Aku harus percaya diri, ucapku berkali-kali di dalam hati. Tapi nyatanya saat mataku menatap ke kakiku yang hanya mengenakan sandal jepit dan kemudian beralih pada tubuhku yang mengenakan pakaian tidur dilapisi sweater kusamku, kepercayaan diriku pun perlahan ciut. Apalagi saat aku meraba rambutku yang hanya diikat asal dengan karet bekas bungkus nasi.
Apa lelaki ini tidak bisa mengundangku saat keadaanku lebih baik? Atau harusnya dia bisa berdiskusi dengan Mbak Gendis melalui pesan pribadi di ponsel tanpa harus bertemu denganku secara langsung seperti ini.
Aku kesal, tapi tidak bisa mengarang alasan untuk menolak permintaannya tadi. Padahal ada sejuta alasan yang seharusnya bisa aku jabarkan ke hadapannya tadi, tapi anehnya aku malah menurut saja saat dia mengajakku ke ruang guru.

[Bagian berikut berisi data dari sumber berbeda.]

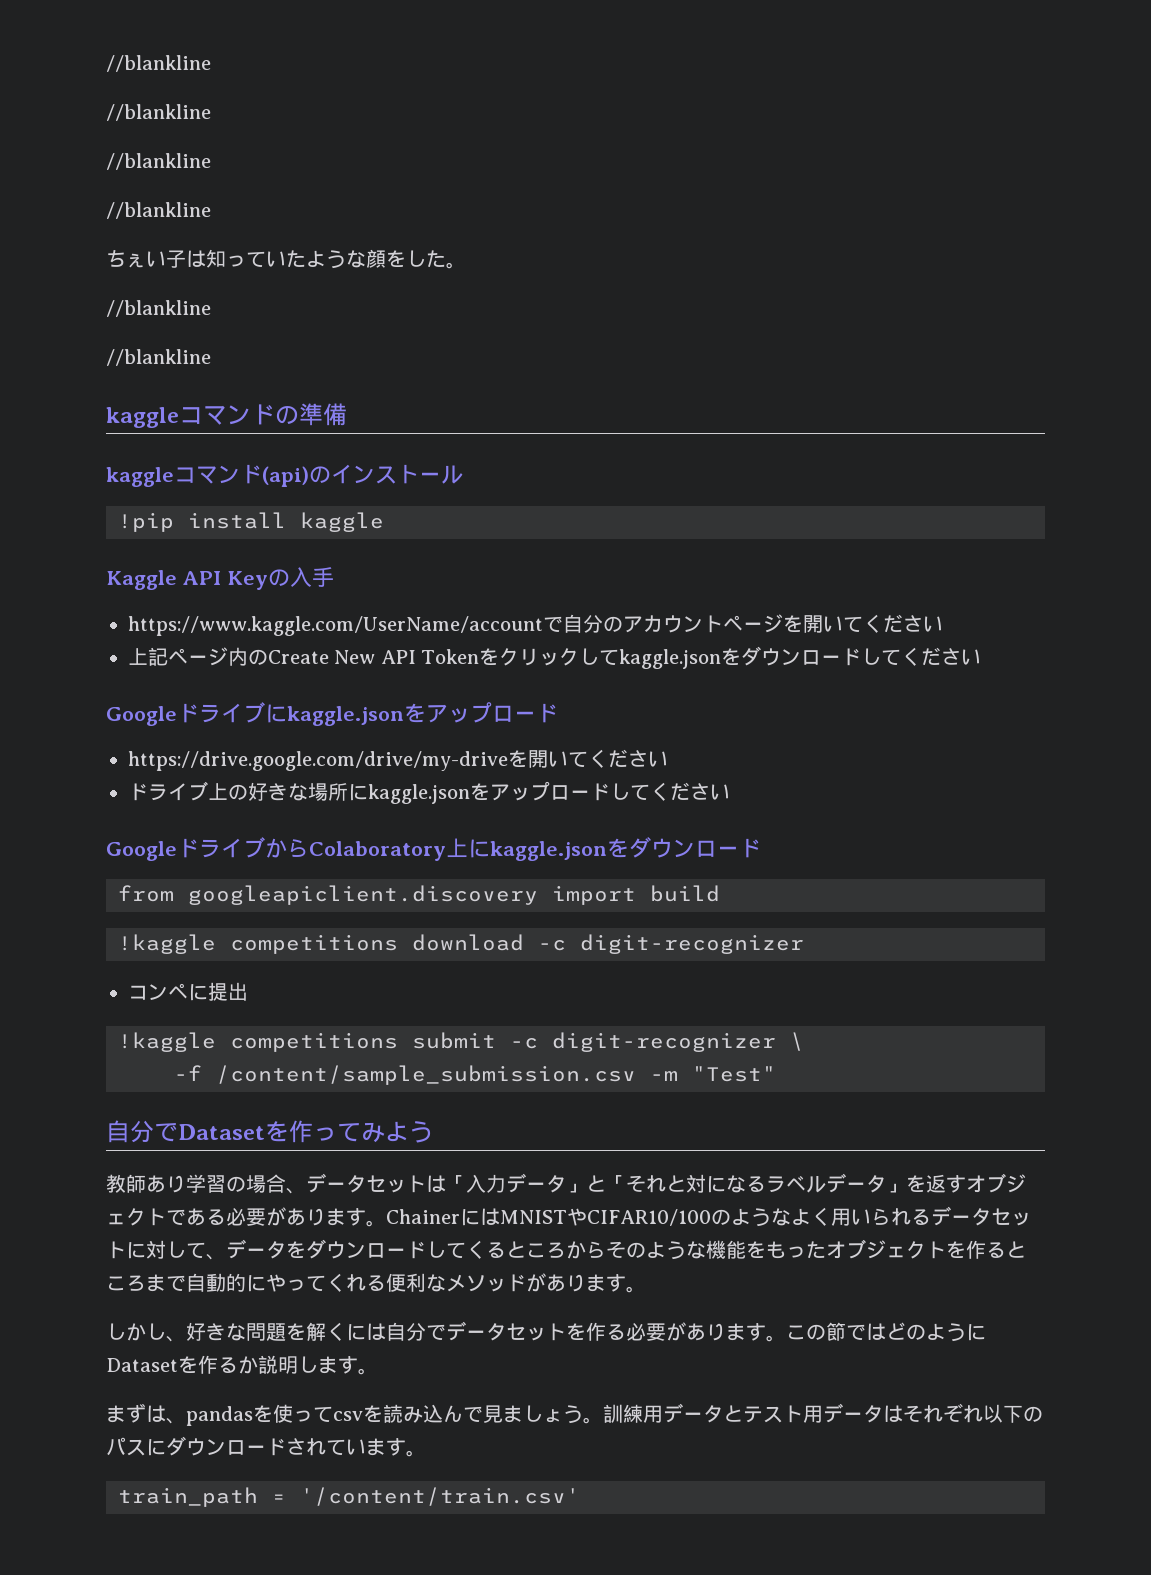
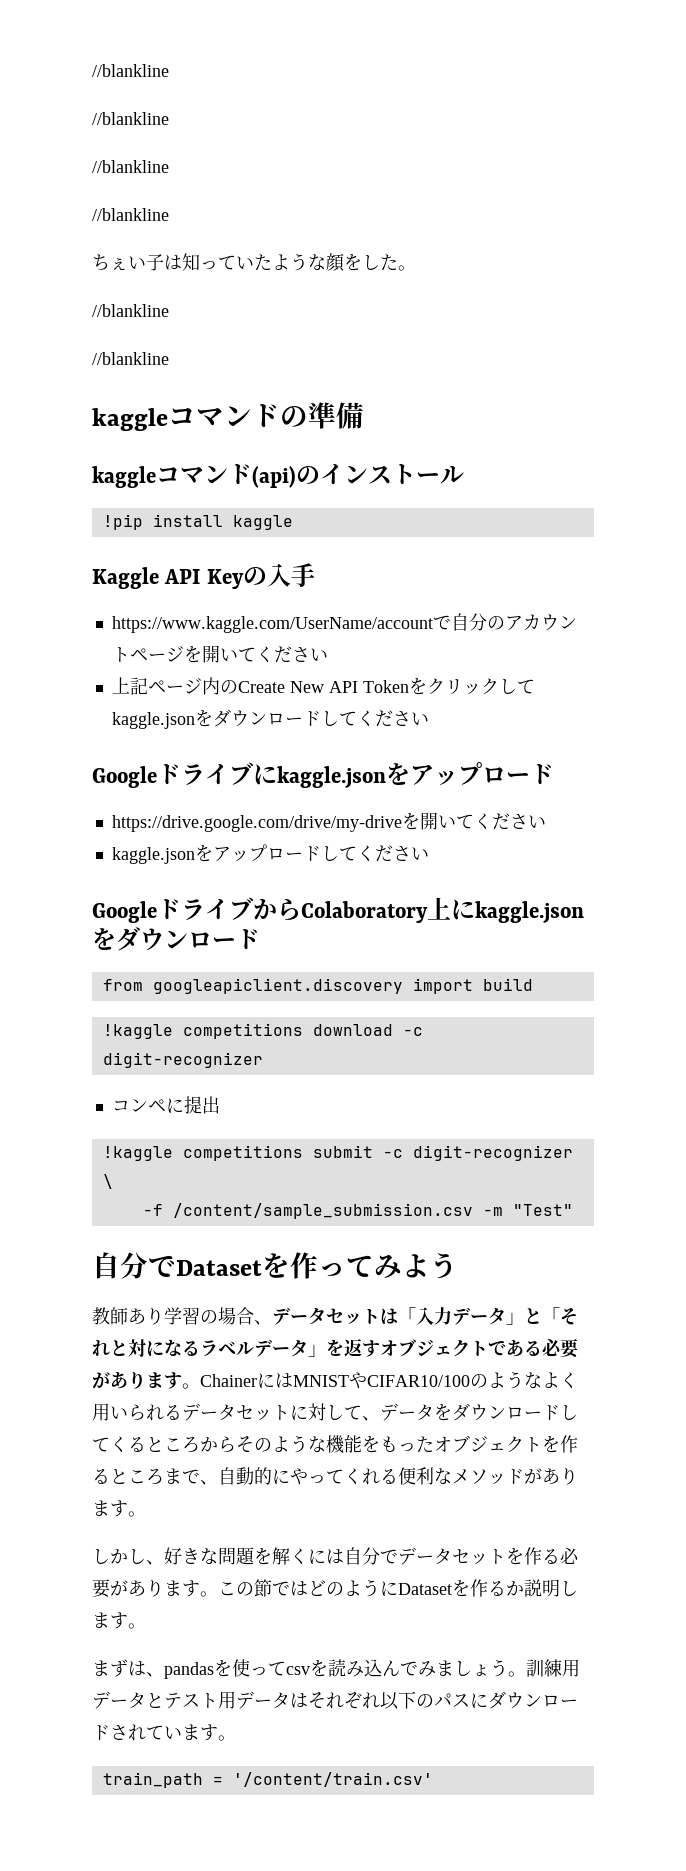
[128,781,368,801] ドライブ上の好きな場所に -> (546, 822) none
(186, 1283) none -> [200,1480,218,1485] 、
[483,1405,503,1423] 見 -> [418,1661,436,1677] み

Ruang guru dalam keadaan sepi dan membuatku bisa sedikit bernapas lega. Aku tidak masalah berpenampilan seperti ini saat bertemu dengan orang lain, mau artis terkenal sekali pun. Tapi asalkan jangan bertemu dengan Langit. Kepercayaan diriku merosot jauh saat ingat bagaimana dia menghinaku dulu. Harusnya aku bisa berpenampilan semaksimal mungkin saat bertemu dengannya, bukan seperti gembel. Oh! Aku ingin menangis saat membayangkan bagaimana rupaku saat ini.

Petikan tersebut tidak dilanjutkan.